Não, não... O nada não é algo escuro muito menos a falta ou o vazio. O nada é algo cheio, entupido, encrostado de tantas coisas que desse tudo a explicação simplesmente não faz sentido e quando alguém te pergunta o que você tem a resposta é a mais sincera e simples possível: NADA!

quarta-feira, 5 de março de 2008

"Tudo tem que ser bem de leve para
eu não me assustar e não assustar os
que amo.
Pedem-me pouco, pedem-me quase nada.
O terrível é que eu tenho muito para dar
e tenho que engolir esse muito e ainda
por cima dizer com delicadeza : obrigada
por receberem de mim um pouquinho de mim."
Clarice Lispector

Sem textos por hoje, para não assustar a mim mesmo e aos outros.

segunda-feira, 3 de março de 2008

Garoto de aluguel

" Quanto tempo falta
Para lhe esquecer
Quanto vale um homem
Para amar você..."
Zé Ramalho



Vista logo sua roupa, pegue seu dinheiro e vá embora. Feche a porta quando sair pra que eu possa ter certeza de que eu ficarei sozinho e não se dê ao luxo de se preocupar, eu sempre me dei bem com a solidão. Mas não com essa solidão que você está acostumada, essa solidão a dois. Por isso não te quero aqui por nem mais um segundo, pra ficar sozinho prefiro eu e minha garrafa de vinho, minhas músicas clichês.
Saia logo antes que eu desmorone, antes que eu não consiga mais esconder as minhas fraquezas, antes que você comece ter pena de mim. Não escondo que já cheguei a ter pena de você, a ter pena do que você faz, mas hoje sinto mais pena de mim. Sinto que sou ainda mais sujo e vulgar do que você, porque prezo o mesmo papel que o seu só que sem receber nada em troca, seja em dinheiro, seja em afeto. Agora que você está indo embora, agora que me deu as costas e fechou a porta sinto o quanto você é maior que eu, o quanto é mais forte. Pois consegue ir embora sem olhar pra trás, sem que haja sempre uma maldita corrente que te amarre aos seus tantos amantes da noite. Eu não, eu não consigo ir embora, eu não consigo sequer me levantar, quanto mais deixar de olhar pra trás. Você pega seu dinheiro e vai embora sem deixar nada de você, sem levar nada dele.

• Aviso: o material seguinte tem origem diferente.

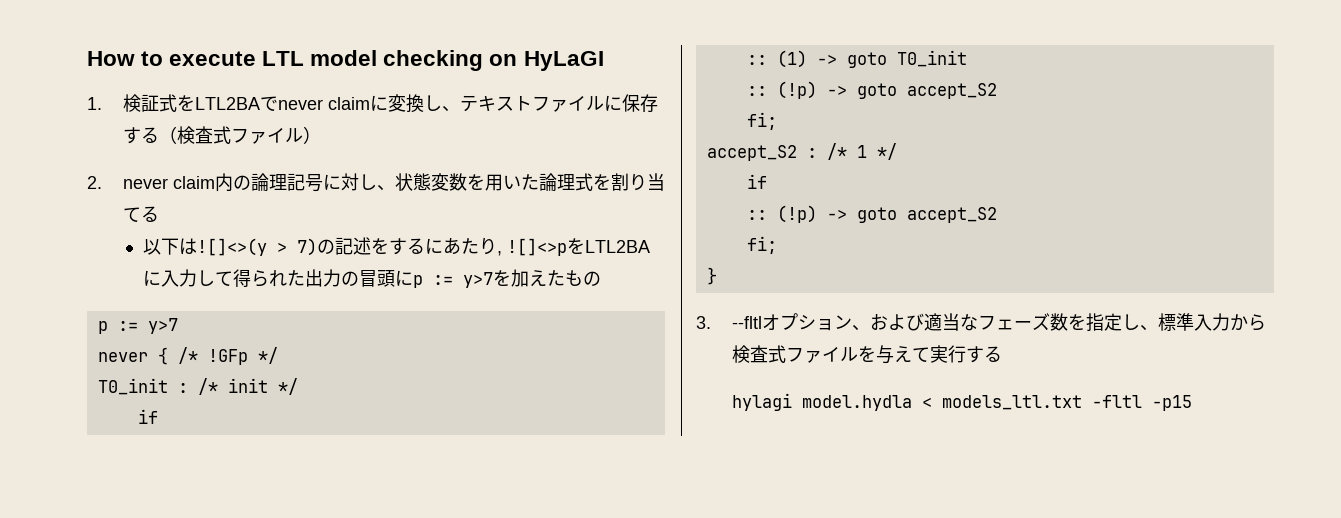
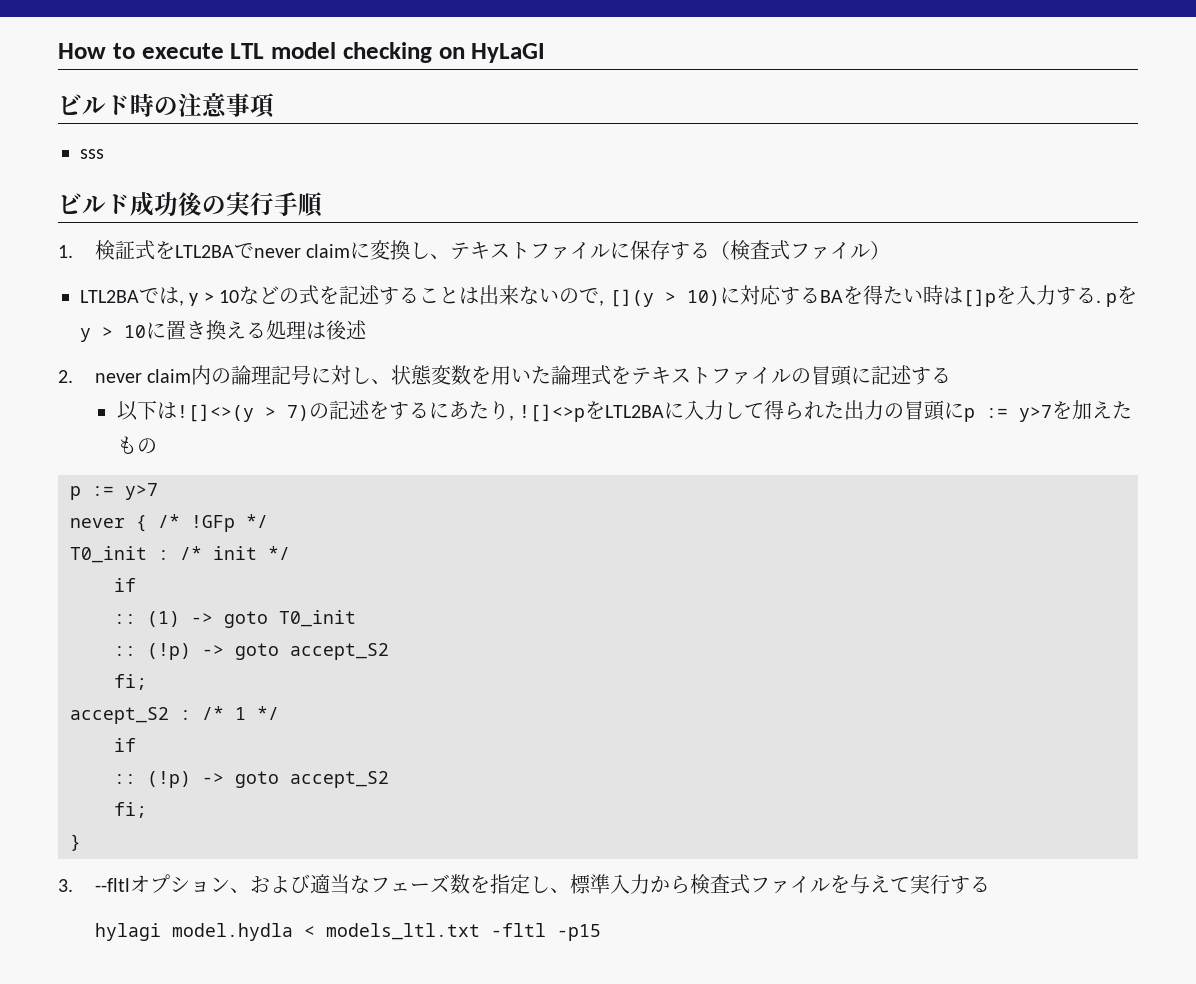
(604, 61) none -> [58,93,275,118] [80,149,104,159] [58,192,323,217] // ビルド時の注意事項 // sss // ビルド成功後の実行手順
(321, 135) none -> [80,285,1137,307] [80,320,367,342] // LTL2BAでは, y > 10などの式を記述することは出来ないので, [](y > 10)に対応するBAを得たい時は[]pを入力する. pをy > 10に置き換える処理は後述
[610,173,665,191] [122,207,141,222] 割り当て -> [630,365,931,386] テキストファイルの冒頭に記述す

Ao contrário de mim, que fico sempre ali, sentado esperando a minha recompensa, talvez quem sabe o mínimo de gratidão, enquanto eu vejo ela que, assim como você, se veste, fecha a porta e se vai sem um beijo de despedida, sem sequer um "Até a próxima vez".
O fato é que a maior diferença entre nós dois é que você se vai, mas se um dia eu voltar a te procurar, você não vai se negar, vai ficar satisifeita, afinal é sinal de que seu trabalho atingiu o objetivo desejado, mas eu não, eu sei que quando ela voltar a me procurar, eu também não vou negá-la, mas não ficarei satisfeito, eu sei que novamente vou ser usado, e vou criar expectativas e esperanças, vou ver mais uma vez ela indo embora e me deixando aqui com esse eterno buraco que nos separa: a razão.